Update, 12pm 3/29: The AG's report is available here

The report states, "Massachusetts residential electricity consumers who took service from a competitive supplier paid a total of $176.8 million more than they would have paid if they had received basic service from their electric company over the course of the two study periods. Specifically, customers overpaid by $65.4 million during the 2015–2016 study period and by $111.4 million during the 2016–2017 study period. The increase in losses from the 2015–2016 study period to the 2016– 2017 study period suggests that customer losses are getting worse and not better."

The report states, "the difference between the average residential competitive supply rate and the average basic service rate -- which I also refer to as the 'premium' -- increased by 72 percent between the 12-month period spanning July 2015 to June 2016 and the following 12-month period, spanning July 2016 to June 2017. Accordingly, the increase in the total loss between the two study periods is almost entirely due to suppliers charging higher premiums for their electricity, rather than suppliers simply providing service to more customers. The gap between the rates that consumers pay suppliers and the rates that they would have paid their electric companies for the same usage occurring in the same time periods has increased significantly. During the 2016–2017 study period, the average rate that suppliers charged all of their consumers in the Commonwealth was $0.1219 per kWh, which was 35 percent higher than the average rate of $0.0905 that these same consumers would have paid for the same usage had they taken service from their electric companies"

Earlier:

"It's time to end competitive electric supply for households in Massachusetts," the Massachusetts Attorney General said at a news conference today.

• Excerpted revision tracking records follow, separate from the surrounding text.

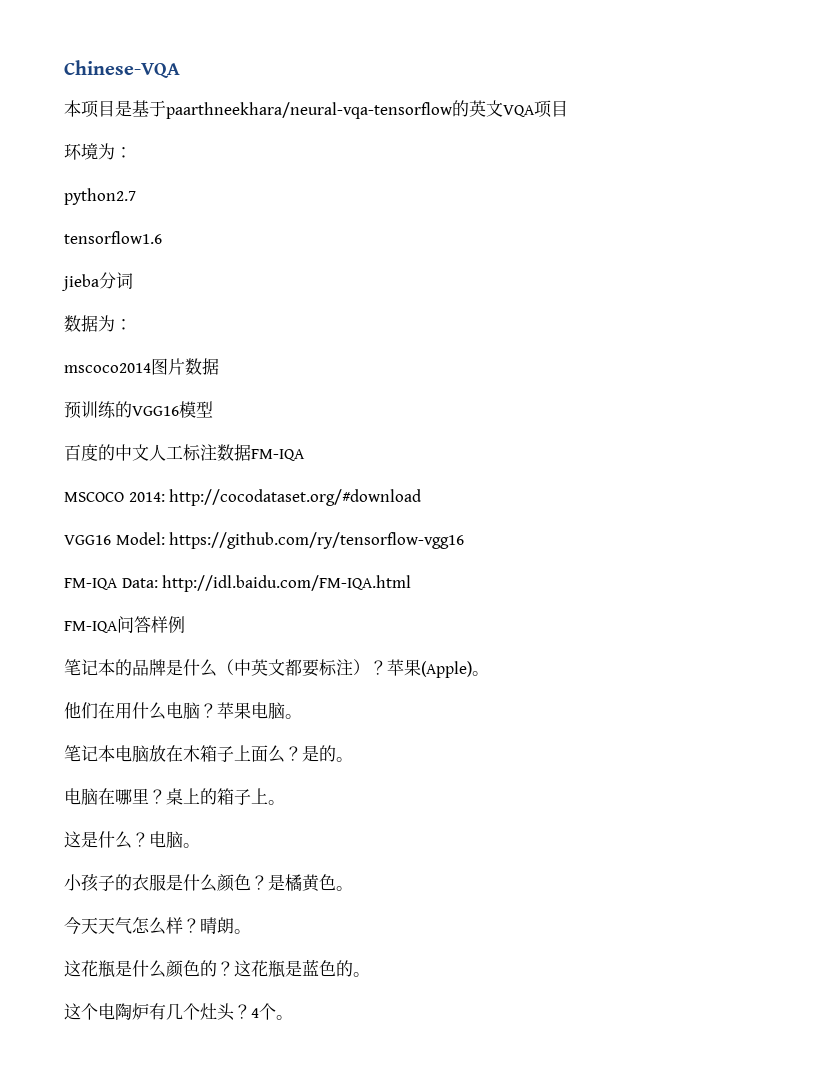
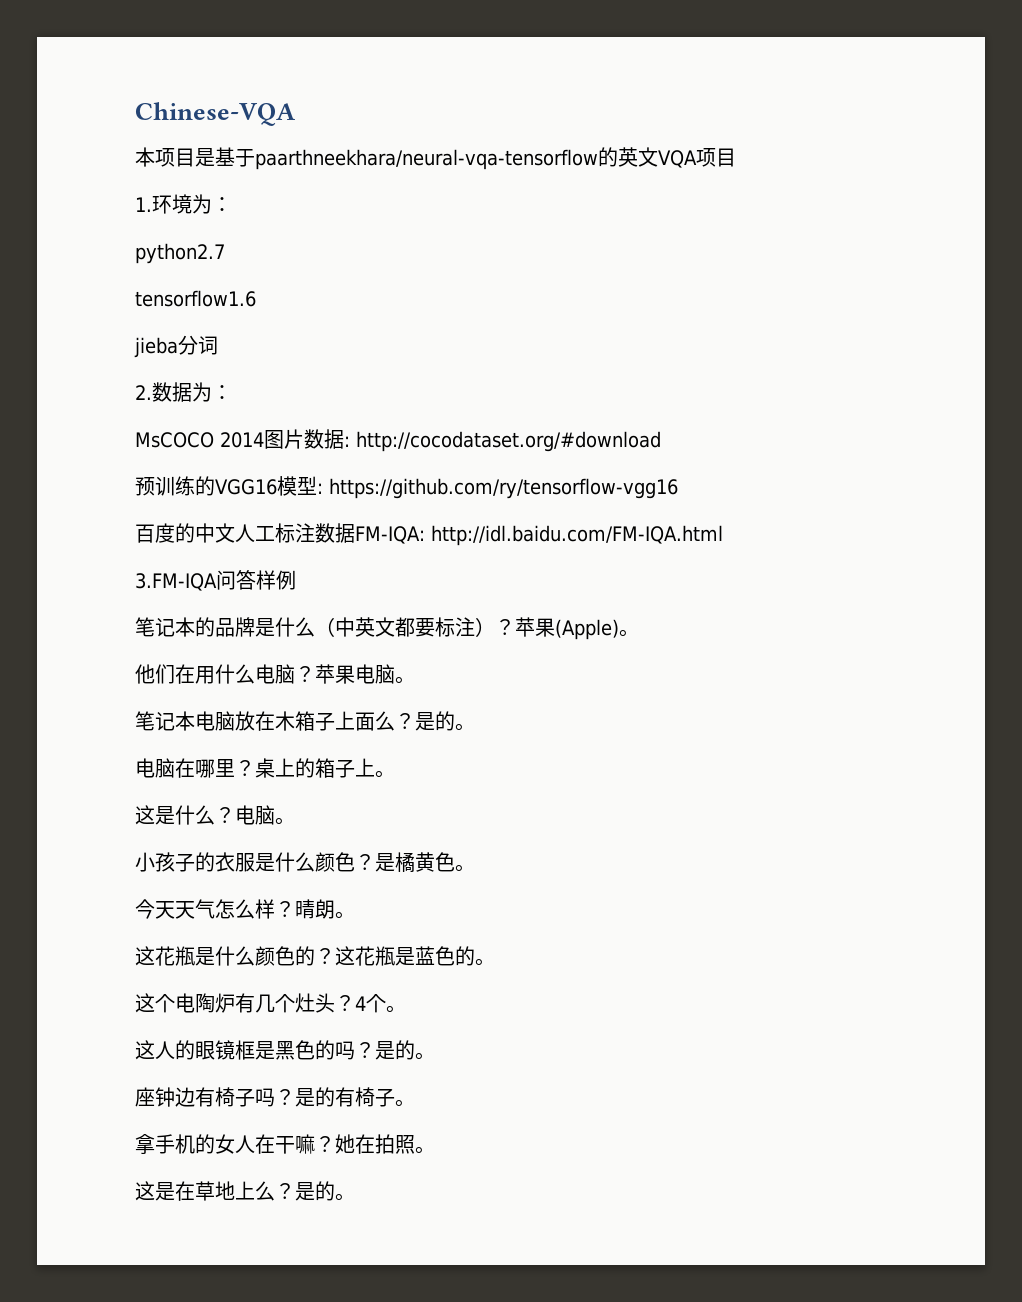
- 环境为：
+ 1.环境为：
- 数据为：
+ 2.数据为：
- mscoco2014图片数据
+ MsCOCO 2014图片数据: http://cocodataset.org/#download
- 预训练的VGG16模型
+ 预训练的VGG16模型: https://github.com/ry/tensorflow-vgg16
- 百度的中文人工标注数据FM-IQA
- MSCOCO 2014: http://cocodataset.org/#download
- VGG16 Model: https://github.com/ry/tensorflow-vgg16
- FM-IQA Data: http://idl.baidu.com/FM-IQA.html
+ 百度的中文人工标注数据FM-IQA: http://idl.baidu.com/FM-IQA.html
- FM-IQA问答样例
+ 3.FM-IQA问答样例
+ 这人的眼镜框是黑色的吗？是的。
+ 座钟边有椅子吗？是的有椅子。
+ 拿手机的女人在干嘛？她在拍照。
+ 这是在草地上么？是的。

The AG said that customers have been, "abused and overcharged" for way too long.

The AG listed customer complaints as alleging, "outright deception" by suppliers, including suppliers pretending to be the EDC

The AG also alleged instances of supplier agents attempting to "force" their way into homes

The AG alleged suppliers targeted elderly and low-income customers

The AG is to release a study showing that retail supplier customers paid $176 million more than what they would have paid under default service for the period July 2015 to June 2017 (study not available at press time)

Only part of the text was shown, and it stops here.